Figure size #| fig.width, #| fig.height

In lectures, you learned about ggplot2 and the grammar of graphics:

ggplot(data, aes(x = var1, y = var2)) +
  geom_*() +
  labs(x = "X Label", y = "Y Label", title = "Title")

Now we combine all three: create ggplot2 visualisations inside an R Markdown document, using chunk options to produce professional output.

2 Creating ggplots in R Markdown

When you create a ggplot in an R Markdown code chunk, the plot is automatically included in your output document. Here’s an example:

ggplot(mtcars, aes(x = wt, y = mpg)) +
  geom_point() +
  labs(x = "Weight (1000 lbs)", y = "Miles per Gallon")
Scatterplot of weight vs fuel efficiency.
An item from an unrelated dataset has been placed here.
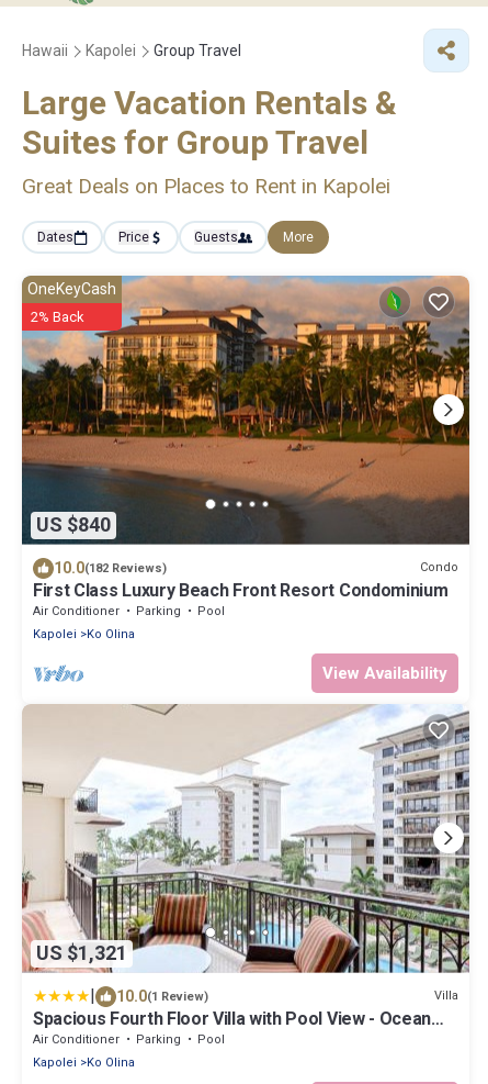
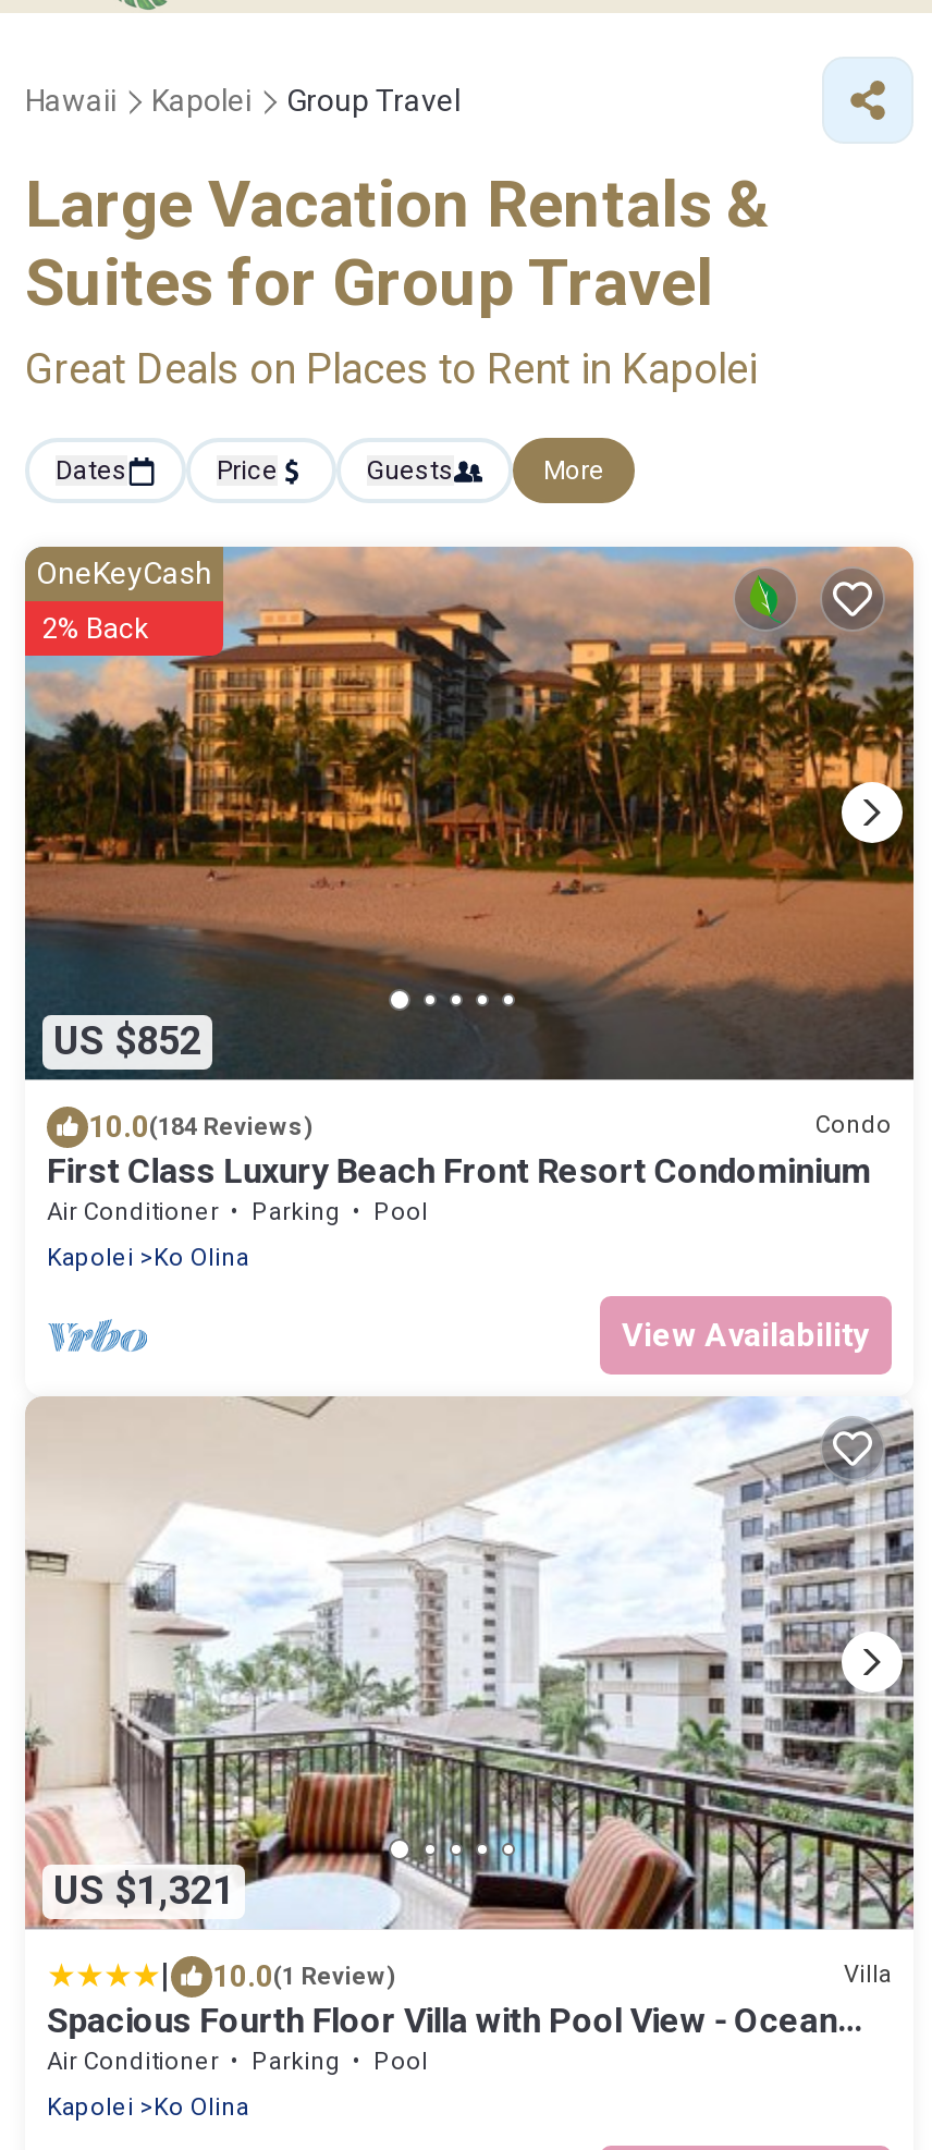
[36,513,111,536] US $840 -> [53,1018,201,1064] US $852
[54,559,167,576] 10.0(182 Reviews) -> [88,1108,312,1143] 10.0(184 Reviews)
Figure 2.1: Scatterplot of weight vs fuel efficiency.

A typical analysis workflow in R Markdown involves:

  1. Load packages (in a setup chunk with #| include: false)
  2. Import data (or use built-in datasets)
  3. Explore and clean data (packages such as dplyr are useful here)
  4. Create visualisations (with appropriate chunk options)
  5. Interpret results (in the narrative text)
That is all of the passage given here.